Give back exactly the lines that start at the one containing "Tresanti Celeste Plain" and run to the end of the material below, both ends included.

----- Records supplied

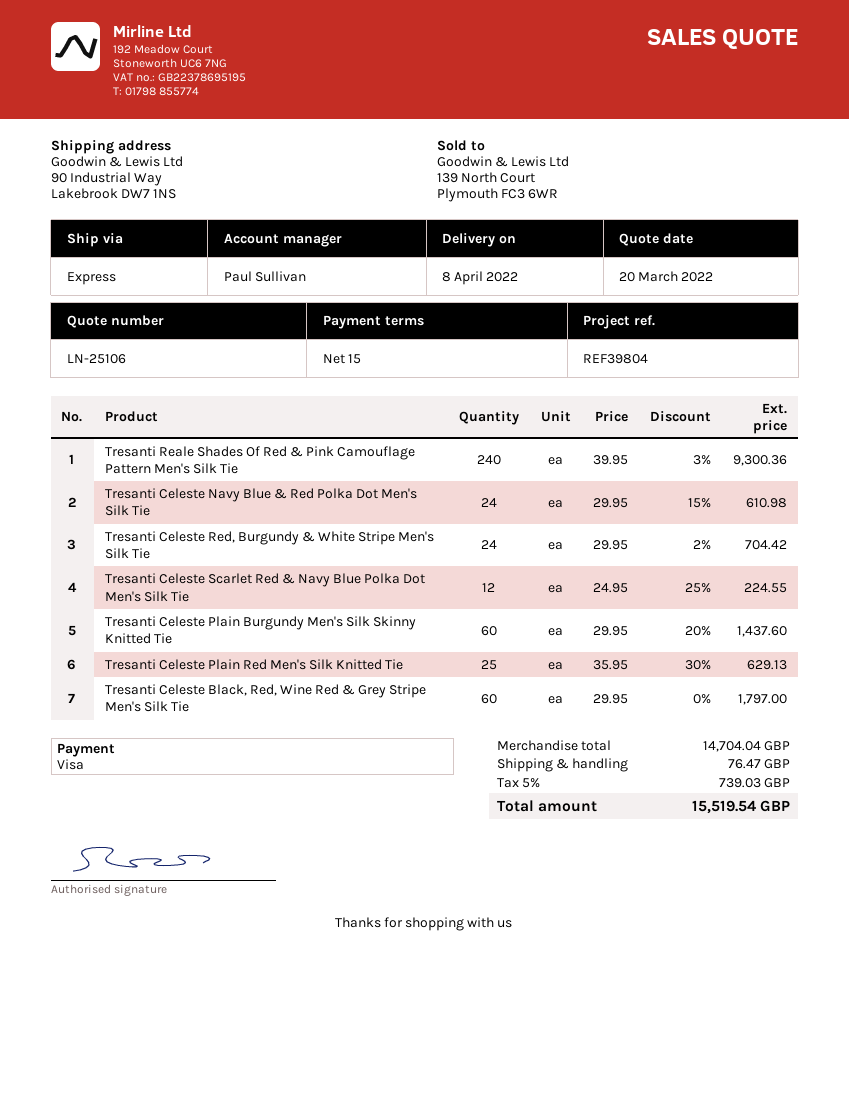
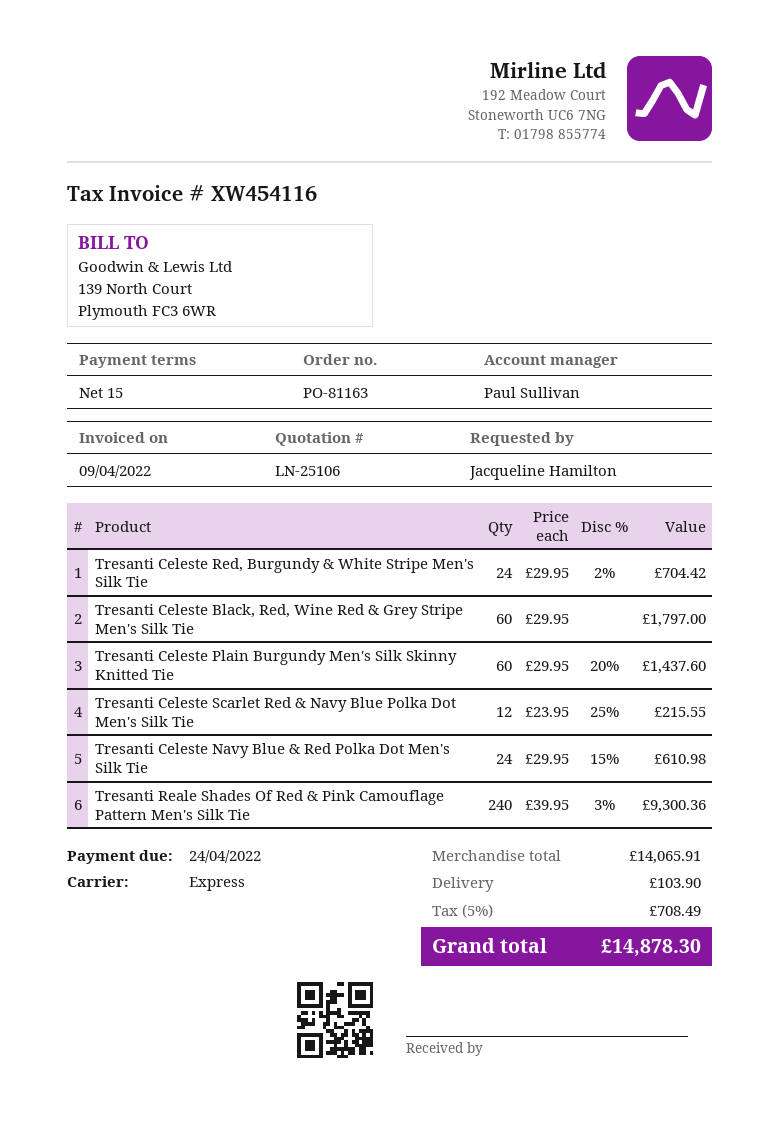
Tresanti Celeste Scarlet Red & Navy Blue Polka Dot Men's Silk Tie: 12 x 24.95 - 25% = 224.55 -> 12 x 23.95 - 25% = 215.55
Tresanti Celeste Plain Red Men's Silk Knitted Tie: 25 x 35.95 - 30% = 629.13 -> none
subtotal: 14704.04 -> 14065.91
shipping: 76.47 -> 103.90
tax: 5% = 739.03 -> 5% = 708.49
total: 15519.54 -> 14878.30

----------

Solution >>
Tresanti Celeste Plain Red Men's Silk Knitted Tie: 25 x 35.95 - 30% = 629.13 -> none
subtotal: 14704.04 -> 14065.91
shipping: 76.47 -> 103.90
tax: 5% = 739.03 -> 5% = 708.49
total: 15519.54 -> 14878.30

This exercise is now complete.